DATA TO EXAMINE:

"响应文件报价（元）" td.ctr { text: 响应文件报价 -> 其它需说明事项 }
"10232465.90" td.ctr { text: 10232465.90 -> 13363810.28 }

--

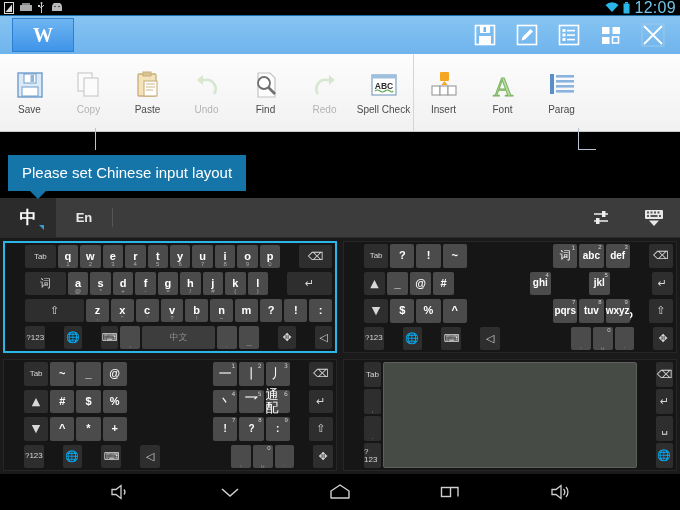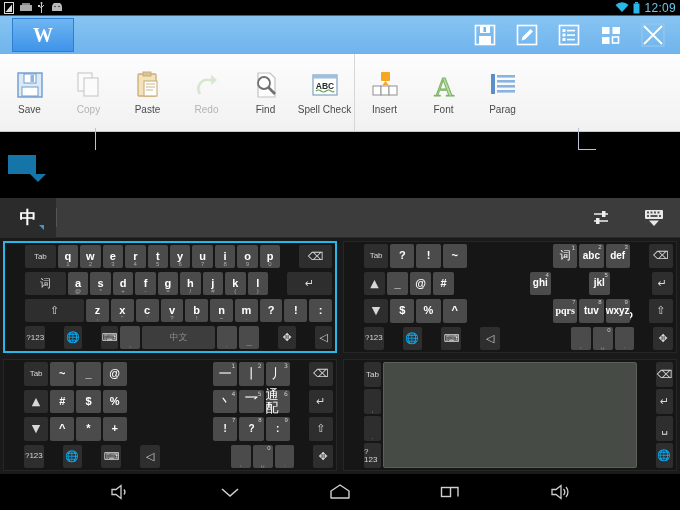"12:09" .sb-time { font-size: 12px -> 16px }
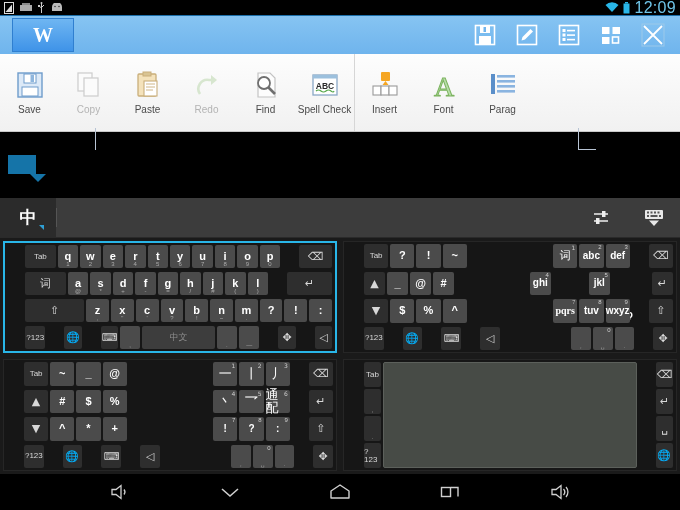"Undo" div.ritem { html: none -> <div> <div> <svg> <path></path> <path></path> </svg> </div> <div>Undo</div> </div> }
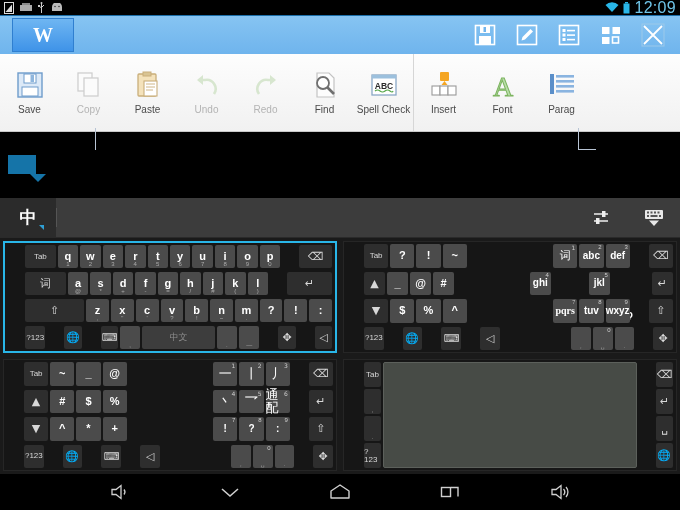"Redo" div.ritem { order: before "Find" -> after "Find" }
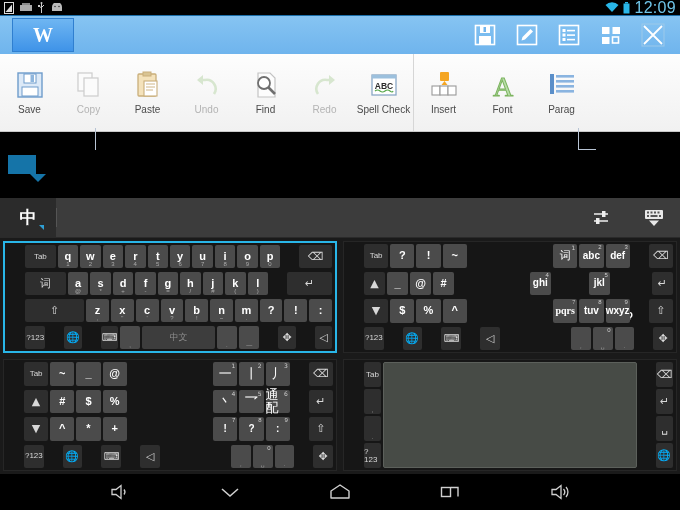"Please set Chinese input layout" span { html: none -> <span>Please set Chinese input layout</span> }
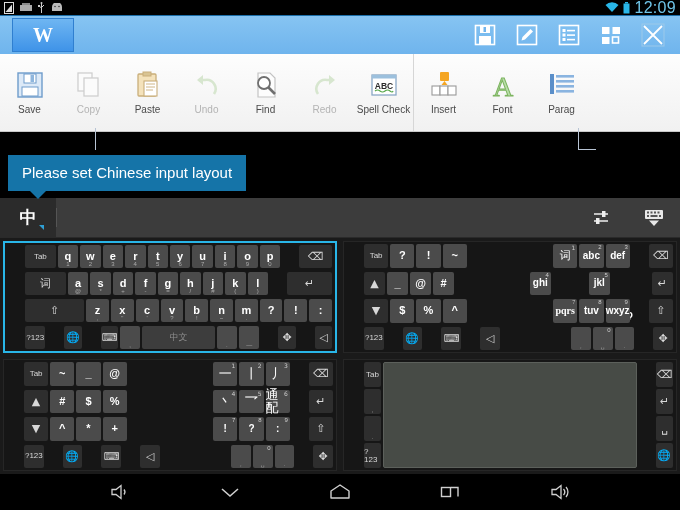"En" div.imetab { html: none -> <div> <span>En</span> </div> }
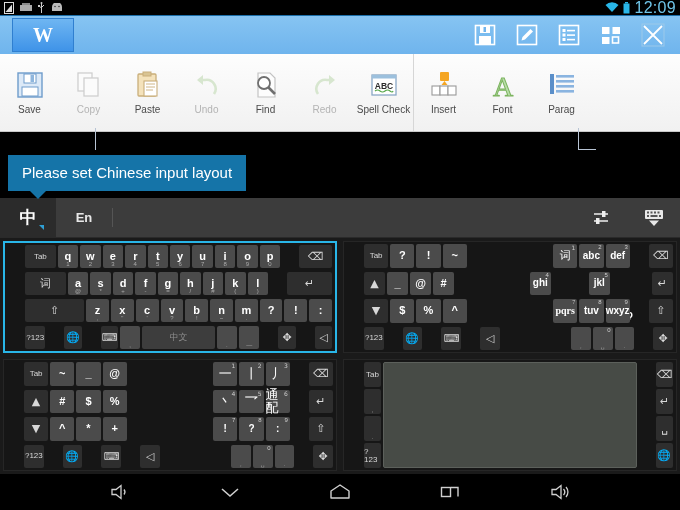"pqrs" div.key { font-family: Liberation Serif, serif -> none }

WORK TO BE COMPLETED: Every line above that holds the string "text" counts once; give the total and nothing more.

EXERCISE OUTPUT: 2